## Data entries
+ + + + +

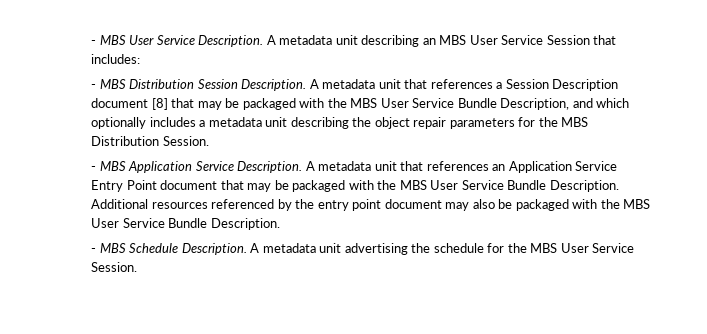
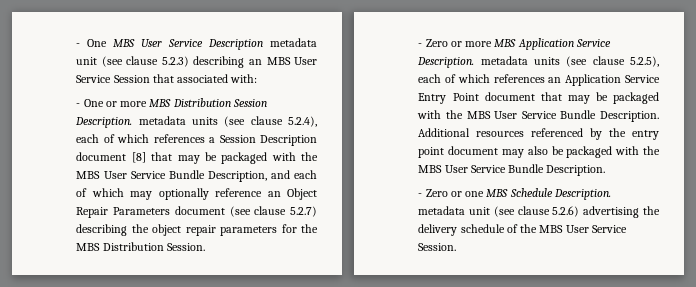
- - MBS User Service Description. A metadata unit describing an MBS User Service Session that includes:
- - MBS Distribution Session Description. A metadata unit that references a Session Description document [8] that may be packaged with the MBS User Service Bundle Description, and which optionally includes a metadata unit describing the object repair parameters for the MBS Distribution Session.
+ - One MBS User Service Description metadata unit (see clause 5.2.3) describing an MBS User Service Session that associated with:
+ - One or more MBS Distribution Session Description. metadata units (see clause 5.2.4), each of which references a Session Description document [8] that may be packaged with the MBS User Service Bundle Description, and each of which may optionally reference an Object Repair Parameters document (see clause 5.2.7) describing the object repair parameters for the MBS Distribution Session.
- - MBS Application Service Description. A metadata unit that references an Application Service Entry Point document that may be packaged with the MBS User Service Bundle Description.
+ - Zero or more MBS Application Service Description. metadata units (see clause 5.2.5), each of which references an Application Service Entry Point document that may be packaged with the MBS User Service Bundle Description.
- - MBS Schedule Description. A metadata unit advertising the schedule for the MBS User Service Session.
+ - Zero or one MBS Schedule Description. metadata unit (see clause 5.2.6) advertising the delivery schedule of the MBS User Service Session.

+ + + + +

## Your goal
Among the records, find every line with the word "packaged" and copy it.

## Your response
- - MBS Distribution Session Description. A metadata unit that references a Session Description document [8] that may be packaged with the MBS User Service Bundle Description, and which optionally includes a metadata unit describing the object repair parameters for the MBS Distribution Session.
+ - One or more MBS Distribution Session Description. metadata units (see clause 5.2.4), each of which references a Session Description document [8] that may be packaged with the MBS User Service Bundle Description, and each of which may optionally reference an Object Repair Parameters document (see clause 5.2.7) describing the object repair parameters for the MBS Distribution Session.
- - MBS Application Service Description. A metadata unit that references an Application Service Entry Point document that may be packaged with the MBS User Service Bundle Description.
+ - Zero or more MBS Application Service Description. metadata units (see clause 5.2.5), each of which references an Application Service Entry Point document that may be packaged with the MBS User Service Bundle Description.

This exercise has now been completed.